_Assignment:_ All entries need to be written out verbatim, with pictures omitted.

_Supplied data:_

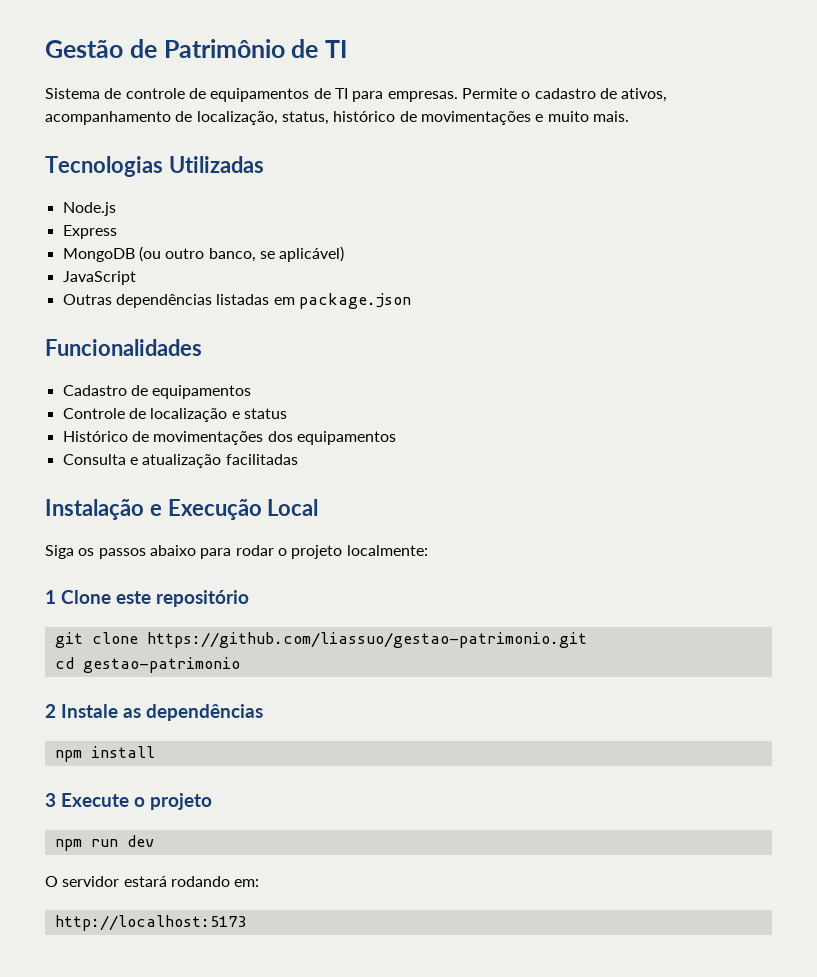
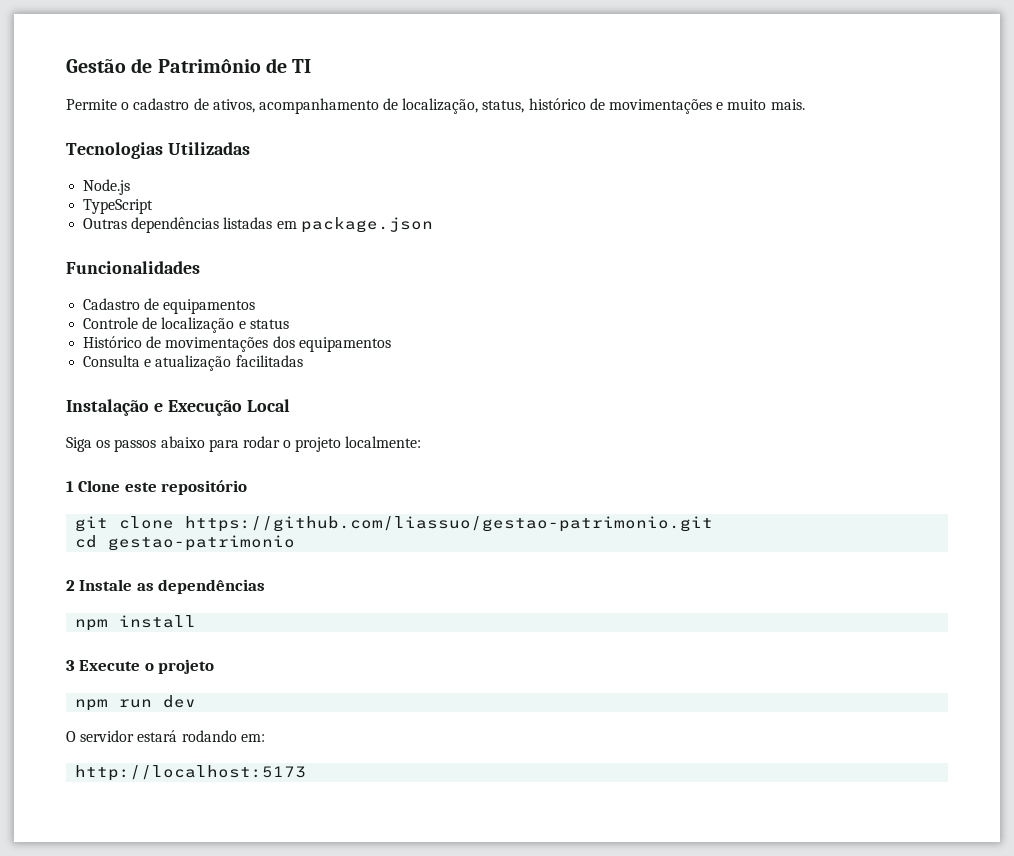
- Sistema de controle de equipamentos de TI para empresas.
- Express
- MongoDB (ou outro banco, se aplicável)
- JavaScript
+ TypeScript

_Written solution:_
- Sistema de controle de equipamentos de TI para empresas.
- Express
- MongoDB (ou outro banco, se aplicável)
- JavaScript
+ TypeScript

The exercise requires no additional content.